I doubt very much if anyone screwed up. This is top notch performance in unfriendly waters and things can happen as they did. There is always a slim margin of error and when everything negative aligns the outcome is not good. Real good the fliers recovered and safe. Can any other navy do it better?

17h

jon021177

No. That’s all I had to say, but avweb apparently makes you type 20 characters. This place is a shell of what it used to be.

14h

Raf

No, but stuff happens.

10h

Larry_S

MY guess is that the arresting gear cable snapped but had slowed the airplane down enough such that even with full power, it wasn’t at flying speed, there was insufficient space on the deck left to accelerate and it stalled? IF this is true, I’d want to know more about the cable … were they stretching its life limit or did shtuff just happen as Raf says?

1 reply
9h ▶ Larry_S

KeivnR

THIS^^
Been there, done that. This is the first conclusion I came to. To your point Larry, the part of the arresting gear that goes across the deck is called the pennant and is replaceable. There are changed out every 100 traps, but very, very rarely, they don’t make it that far and fail.
The jet doesn’t stall, it has just doesn’t have enough energy to get back in the air even at 100% power so it settles into the drink off the angle deck. There are PLAT camera videos on YouTube show what happens. There is one video of an E2-C Hawkeye just making it back into the air.

2 replies
8h

Arthur_Foyt

What’s the mission requiring high value assets in that area?
Judging from the costs so far, we’re losing.

8h ▶ KeivnR

Paul_Young

Pennant? No, Pendant. In Naval Aviation and LSO Jargon, though it is a thick cable, it’s often referred to as a “WIRE” with the target wire, No, 3 of 4 counting from the rearmost No. 1. according to the usual Fresnel Lens optical glideslope setting or that’s the way it was back in the day. And Yes, the airplane can and usually does experience an aerodynamic stall when there’s insufficient speed and lift produced to keep the jet from sinking into the drink with AB power applied. Tis the “Breaks Of Naval Air” or as so eloquently stated herein “sh*t happens.” Fortunately, it was on landing off the angle deck clear of the ship as opposed to launch off the bow. Could also have been caused by a hook failure.

1 reply
8h

roganderson60

Whatever the cause, Navy aviators are very skilled and amazing folks. So glad they both were recovered safely. Love my USAF, but carrier operations are beyond.

7h

KeivnR

Damn you autocorrect. Yes sh*t happens.
Hook failure is possible, but that is also very rare and usually caused by carrying too much energy to the deck. The LSO usually catches that and orders a wave off. There’s a PLAT vid of that happening to an F-14. The hook rolls over the camera view.
I disagree regarding a stall. Not having enough speed to generate lift to fly is not a stall. When I’m accelerating down the runway and not fast enough yet to generate flying lift I’m not in a stall. Same here. They are just not going fast enough to generate flying lift but not in stall. Unless the aviator pulls hard and stall the plane off the end of the angle deck.

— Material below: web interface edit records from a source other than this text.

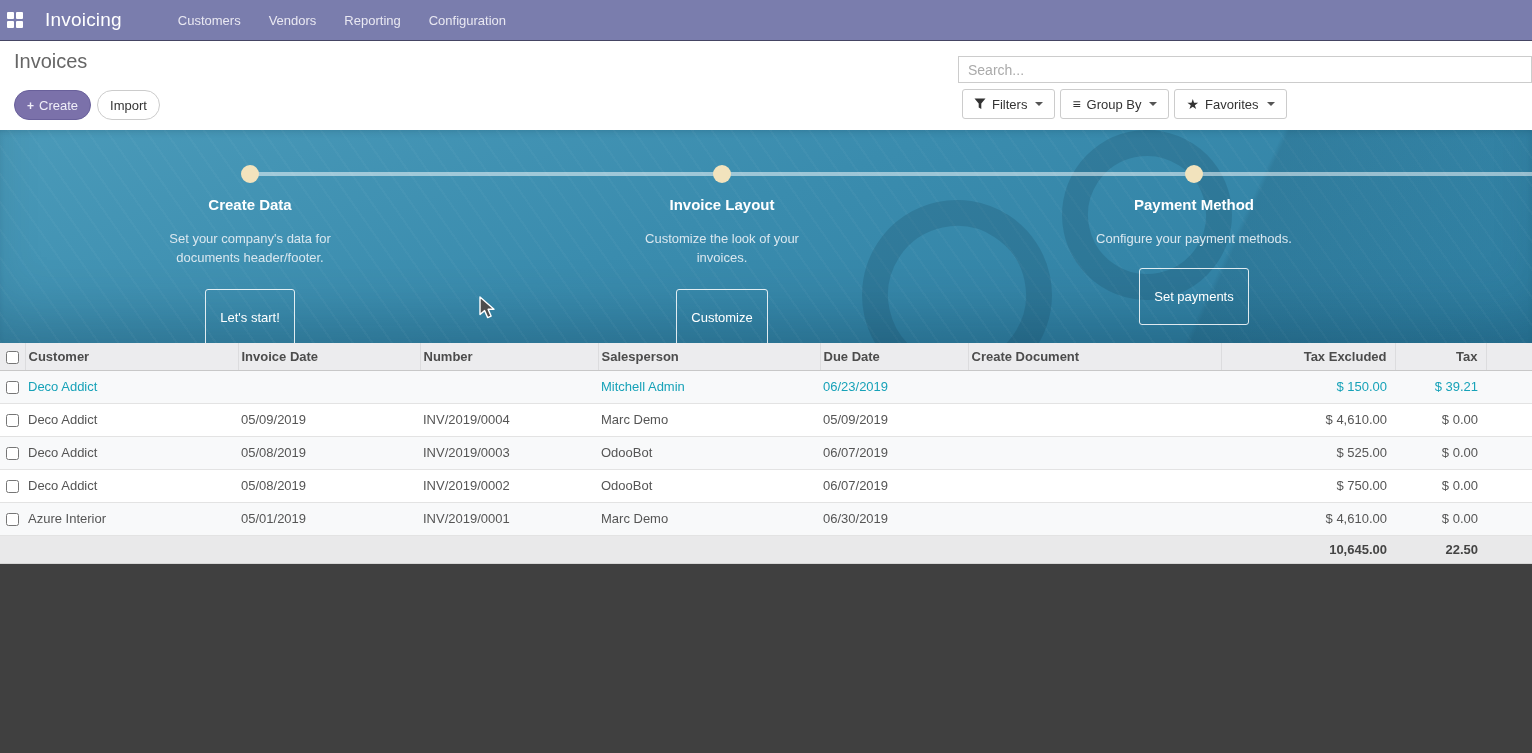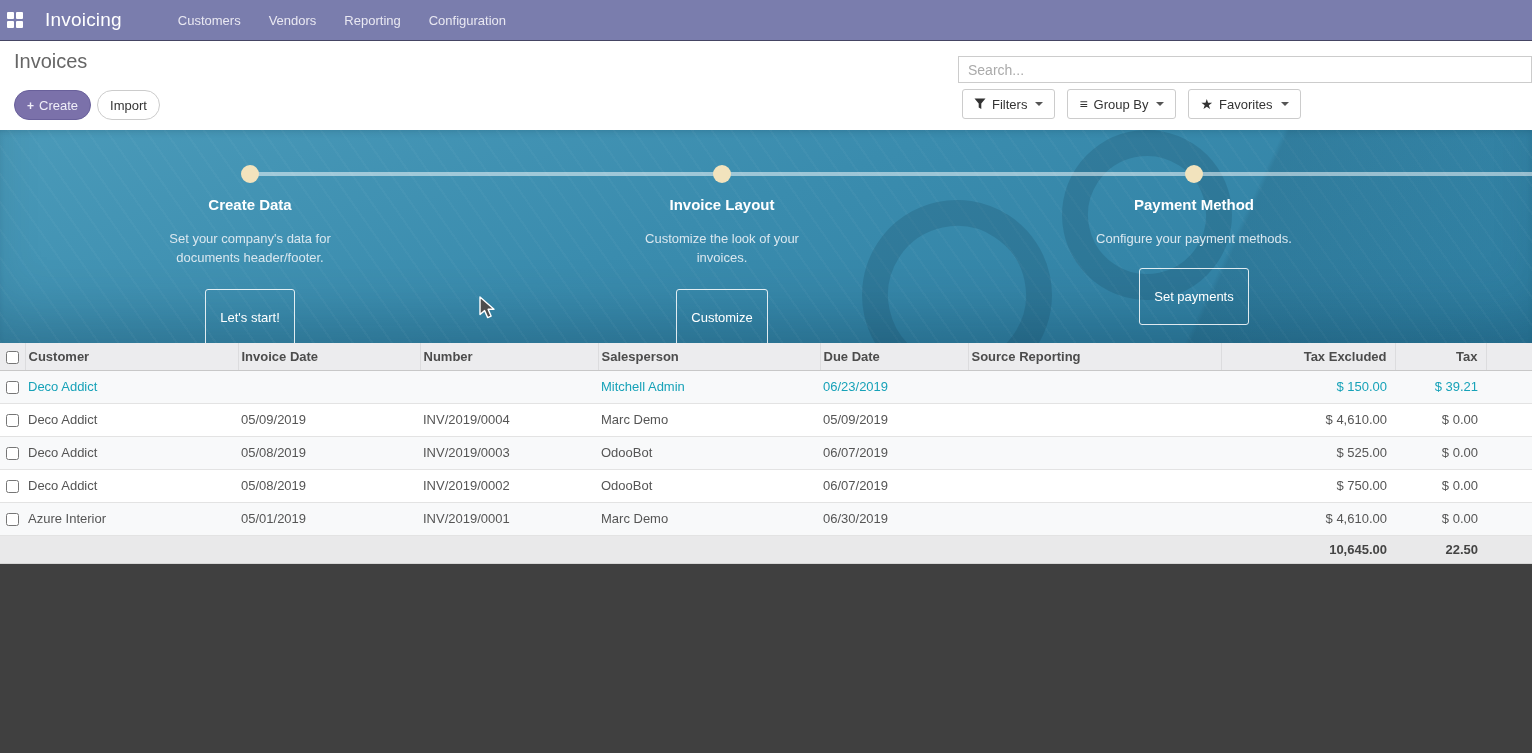--- a/index.html
+++ b/index.html
@@ -21,21 +21,21 @@
   
   .control-panel{position:relative;height:89px;background:#fff;}
   .page-title{position:absolute;left:14px;top:9px;font-size:20px;font-weight:400;color:#666;}
   .btn-row{position:absolute;left:14px;top:49px;display:flex;gap:6px;}
   .btn{font-size:13px;height:30px;padding:0 12px;border-radius:15px;cursor:pointer;font-family:inherit;}
   .btn-create{background:var(--primary-btn);border:1px solid #69609b;color:#f0eef8;}
   .btn-create .plus{font-weight:700;margin-right:5px;font-size:12px;}
   .btn-import{background:#fff;border:1px solid #ccc;color:#333;}
   .search-input{position:absolute;left:958px;top:15px;width:574px;height:27px;border:1px solid #ccc;padding:0 9px;font-size:14px;color:#333;font-family:inherit;outline:none;}
   .search-input::placeholder{color:#aaa;}
-  .filter-row{position:absolute;left:962px;top:48px;display:flex;gap:12px;align-items:flex-end;}
+  .filter-row{position:absolute;left:962px;top:48px;display:flex;gap:5px;align-items:flex-end;}
   .fbtn{display:flex;align-items:center;gap:6px;background:#fff;border:1px solid #ccc;border-radius:3px;height:30px;padding:0 11px;font-size:13px;color:#333;cursor:pointer;font-family:inherit;}
   .fbtn .glyph{font-size:14px;line-height:1;color:#333;}
   .caret{width:0;height:0;border-left:4px solid transparent;border-right:4px solid transparent;border-top:4px solid #555;margin-left:2px;}
 
   
   .onboarding{position:relative;height:213px;overflow:hidden;
     background:linear-gradient(160deg,var(--banner-top) 0%,#3a8cae 45%,var(--banner-bottom) 100%);
     box-shadow:inset 0 -45px 60px -25px rgba(0,40,60,.28), inset 0 4px 10px -6px rgba(0,30,50,.35);}
   .ob-texture{position:absolute;inset:0;background:repeating-linear-gradient(55deg,rgba(255,255,255,.035) 0 2px,transparent 2px 16px);opacity:.8;}
   .ob-photo{position:absolute;right:280px;top:-40px;width:420px;height:330px;opacity:.18;}
@@ -162,21 +162,21 @@
         <col style="width:46px">
     </colgroup>
     <thead>
       <tr>
         <th><input type="checkbox" class="cb" style=""></th>
         <th>Customer</th>
         <th>Invoice Date</th>
         <th>Number</th>
         <th>Salesperson</th>
         <th>Due Date</th>
-        <th>Source Reporting</th>
+        <th>Create Document</th>
         <th class="num">Tax Excluded</th>
         <th class="num">Tax</th>
         <th></th>
       </tr>
     </thead>
     <tbody>
     <tr class="draft">
       <td><input type="checkbox" class="cb" style=""></td>
       <td>Deco Addict</td>
       <td></td>

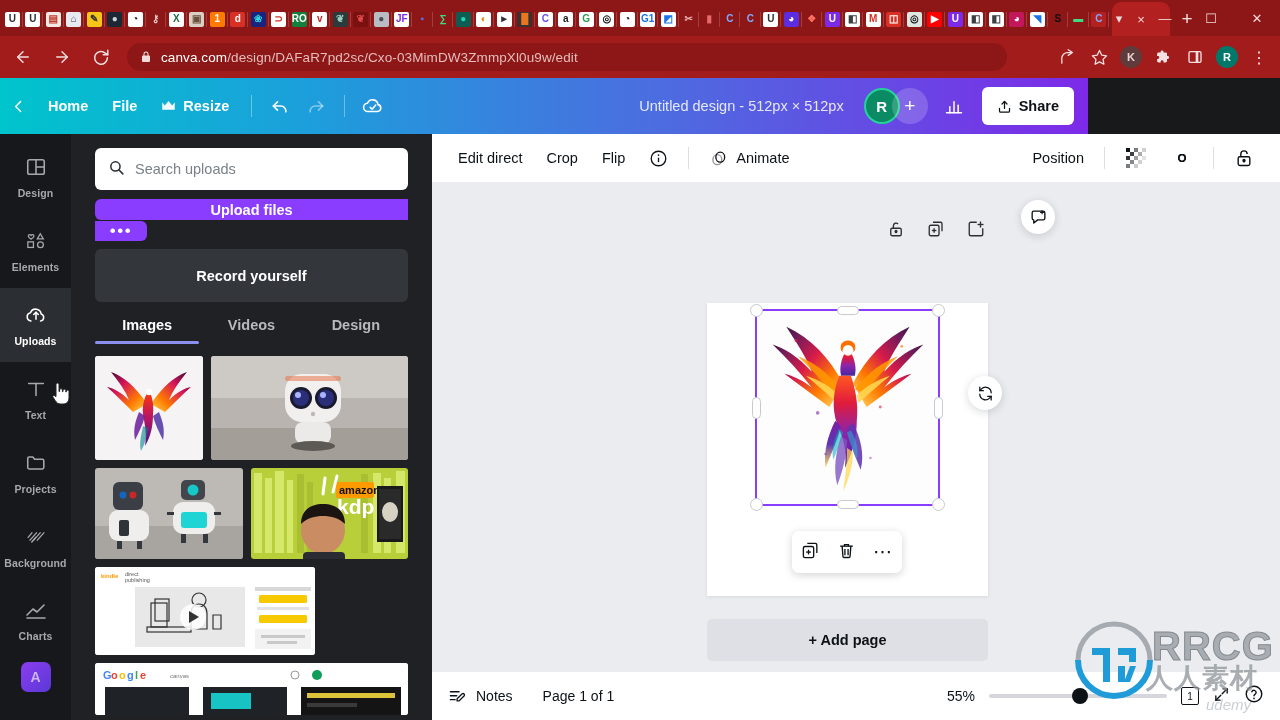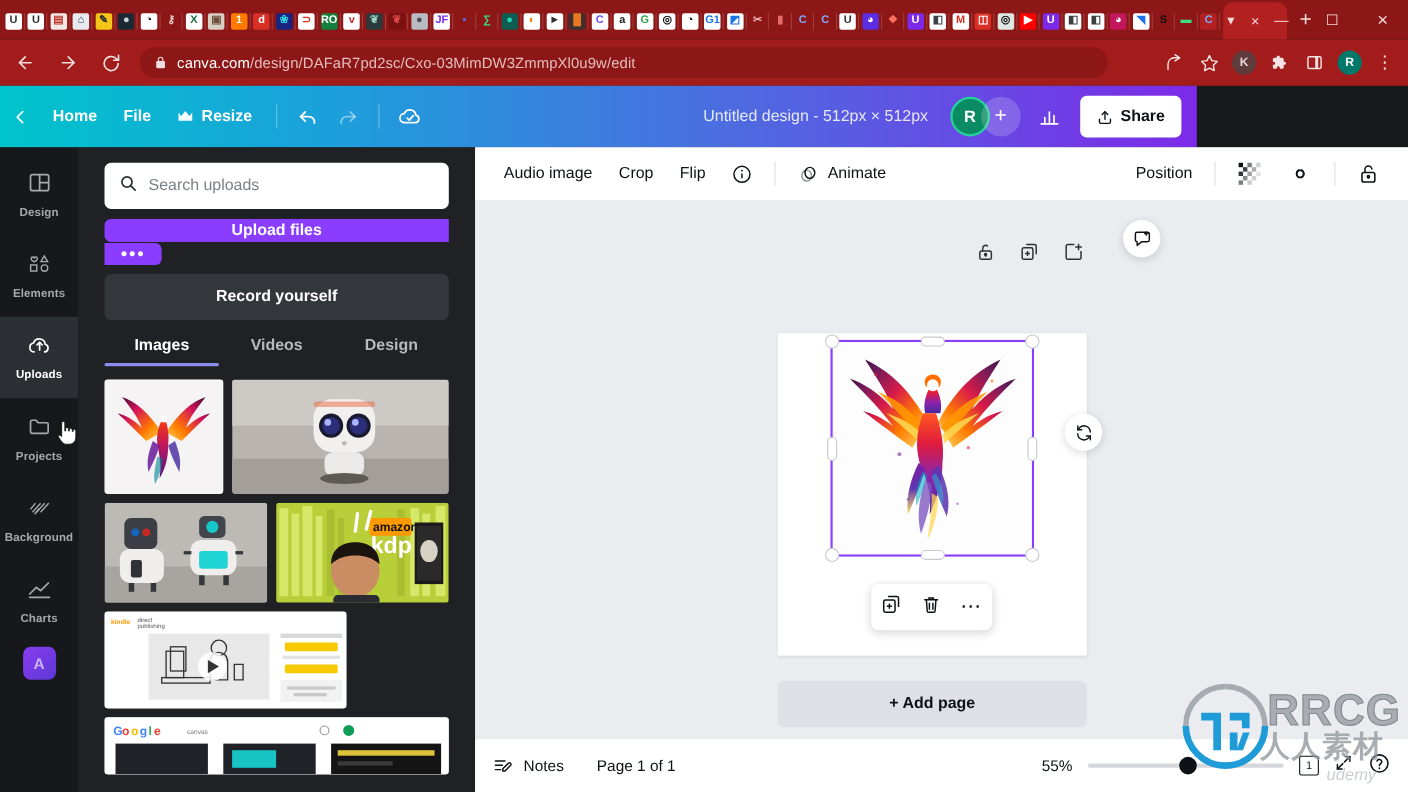--- a/index.html
+++ b/index.html
@@ -111,21 +111,21 @@
     align-items: center; padding: 0 13px; gap: 10px; }
   .search-box input { border: 0; outline: 0; font-size: 14.5px; color: #2b3034;
     font-family: "Liberation Sans", sans-serif; width: 100%; background: transparent; }
   .search-box input::placeholder { color: #7a8187; }
   .upload-row { display: flex; margin-top: 9px; height: 42px; gap: 1px; flex-direction: column; }
   .upload-btn { flex: 1; background: #8b3dff; color: #fff; border-radius: 6px 0 0 6px;
     display: flex; align-items: center; justify-content: center; font-size: 14.5px; font-weight: 700; }
   .upload-more { width: 52px; background: #8b3dff; border-radius: 0 6px 6px 0;
     display: flex; align-items: center; justify-content: center; color: #fff; font-size: 17px;
     letter-spacing: 1.5px; }
-  .record-btn { margin-top: 8px; height: 42px; background: #33363b; color: #fff;
+  .record-btn { margin-top: 8px; height: 53px; background: #33363b; color: #fff;
     border-radius: 6px; display: flex; align-items: center; justify-content: center;
     font-size: 14.5px; font-weight: 700; }
   .tabs { display: flex; margin-top: 15px; }
   .tab { flex: 1; text-align: center; padding-bottom: 11px; font-size: 14.5px;
     font-weight: 700; color: #b6babe; position: relative; }
   .tab.active { color: #fff; }
   .tab.active::after { content: ""; position: absolute; left: 0; right: 0; bottom: 0;
     height: 3px; background: #8b8ff0; border-radius: 2px; }
   .grid { margin-top: 12px; display: flex; flex-direction: column; gap: 8px; }
   .grow { display: flex; gap: 8px; align-items: flex-end; }
@@ -523,20 +523,29 @@
     </div>
     <div class="rail-item active">
       <span>
         <svg width="24" height="22" viewBox="0 0 24 24" fill="none" stroke="currentColor" stroke-width="1.7" stroke-linecap="round" stroke-linejoin="round">
             <path d="M6.5 18.5A4.5 4.5 0 0 1 6 9.6a6 6 0 0 1 11.6 1.3 3.9 3.9 0 0 1-.6 7.6"></path>
             <polyline points="9.5 11.5 12 9 14.5 11.5"></polyline>
             <line x1="12" y1="9" x2="12" y2="16.5"></line>
           </svg>
       </span>
       <span class="rail-label">Uploads</span>
+    </div>
+    <div class="rail-item">
+      <span>
+        <svg width="22" height="22" viewBox="0 0 24 24" fill="none" stroke="currentColor" stroke-width="1.7" stroke-linecap="round">
+            <line x1="4" y1="6" x2="20" y2="6"></line>
+            <line x1="12" y1="6" x2="12" y2="19"></line>
+          </svg>
+      </span>
+      <span class="rail-label">Text</span>
     </div>
     <div class="rail-item">
       <span>
         <svg width="22" height="22" viewBox="0 0 24 24" fill="none" stroke="currentColor" stroke-width="1.7" stroke-linejoin="round">
             <path d="M3 7a1.5 1.5 0 0 1 1.5-1.5h4L10.5 8H19A1.5 1.5 0 0 1 20.5 9.5V17A1.5 1.5 0 0 1 19 18.5H4.5A1.5 1.5 0 0 1 3 17z"></path>
           </svg>
       </span>
       <span class="rail-label">Projects</span>
     </div>
     <div class="rail-item">
@@ -755,21 +764,21 @@
           </svg>
         </div>
       </div>
     </div>
   </div>
 
   <div class="collapse-handle">‹</div>
 
   <div class="editor">
     <div class="ctxbar">
-      <div class="ctx-item">Audio image</div>
+      <div class="ctx-item">Edit direct</div>
       <div class="ctx-item">Crop</div>
       <div class="ctx-item">Flip</div>
       <div class="ctx-item">
         <svg width="19" height="19" viewBox="0 0 24 24" fill="none" stroke="#0d1216" stroke-width="1.7">
             <circle cx="12" cy="12" r="9.2"></circle>
             <line x1="12" y1="11" x2="12" y2="16.5"></line>
             <circle cx="12" cy="7.7" r="1.1" fill="#0d1216" stroke="none"></circle>
           </svg>
       </div>
       <div class="ctx-sep"></div>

“t’s often referred to as a “WIRE”
Yeah, I know, been there.

1 reply
6h ▶ KeivnR

Larry_S

Being retired USAF at Edwards AFB, I never knew much about Navy equipment until I wound up in St Augustine working the last 8 F-14 rebuilds, EA-6B, E-2C/D and aggressor F-5’s. On that airplane, they have a nose hiking system so that the airplane sits noticeably high on takeoff which lessens the required TO distance. USAF airplanes don’t have that. Anyhow … I HAVE seen that E-2C video of the jet disappearing and suddenly reappearing … mind boggling. I must take my hat off to Naval aviators! THEY are the ones with Big … well … you know … :grin:

5h ▶ KeivnR

rpstrong

Damn you autocorrect.

Don’t blame autocorrect for the faults of the proofreader.

The hook roles over . . .

Sigh.

1 reply
5h ▶ rpstrong

KeivnR

Sorry I upset you so much. Is his a hobby for you, or do you really get tweaked?

Edited BTW.

4h

Love2fly

A “bolter “ is any event that does not result in a “trap”. The tailhook is 3 ft longer in its full down location than the full extension of the landing gear. A perfect trap is snagging the number 3 wire with airplane in the air with throttle full forward to spool up the engines in case of a bolter. A bolter is usually caused by the tail hook bouncing over the wire when it first hits the deck. If there is any delay in application of full throttle, or the deck is pitching upward during this landing event, the hook portion of the tailhook departs, or the arresting gear/wire separates during the trap sequence…the airplane will not have enough speed nor energy reserves to climb away from the deck. At GQ battle stations, these airplanes become “war weary” quickly which means their performance is nowhere near a new airplane. The stress levels under combat are incredible especially during aircraft recovery. The US Navy knows they have no defense against hypersonic weapons. So, the Truman has been operating as far out of range of Yemen’s home developed and manufactured drone/missile technology adding to mission inflight times, requiring air to air refueling, sometimes multiple times adding considerable engine airframe times, essentially adding tons of wear and tear on the airplane, pilot/crew, deck personnel, ship, systems etc…increasing errors and certainly things breaking. Airplanes do not need to be shot down to be lost. Fouled deck, bingo fuel, evasive ship maneuvers, ship/aircraft crew errors, bolters, etc cause aircraft losses. The US Navy has not fought against a peer group enemy since WWII assuming any body not a superpower does not have advanced weapons, locally engineered and locally manufactured. That attitude that the carrier and its task force is almighty is being proven wrong. Wisely, we stopped attacking Yemen, with drew from the Red Sea and is heading back to Norfolk for repairs. Modern warfare is not big arrow WWII warfare. Lots of countries have weapons and tactics that make a carrier a target vs a projection of power. They know it and we do not want to admit it.

3h

jbmcnamee

Landing a plane on the rolling deck of an aircraft carrier reminds me of football legend Vince Lombardi’s description of a forward pass. “With a pass, three things can happen and two of them are bad”. Being an engineer, I can appreciate the incredible strain put on the arresting gear when you bring a heavy jet, under full throttle, to a stop in less than 100 feet. It is indeed good that they landed on the angled deck rather than off the bow. Getting run over by a carrier would definitely ruin your day.

1 reply
29m ▶ jbmcnamee

WBJohn

“A perfect trap is snagging the number 3 wire with airplane in the air with throttle full forward to spool up the engines in case of a bolter.” Catching any wire with the airplane “in the air at full throttle” is a disaster, not a perfect trap :wink:.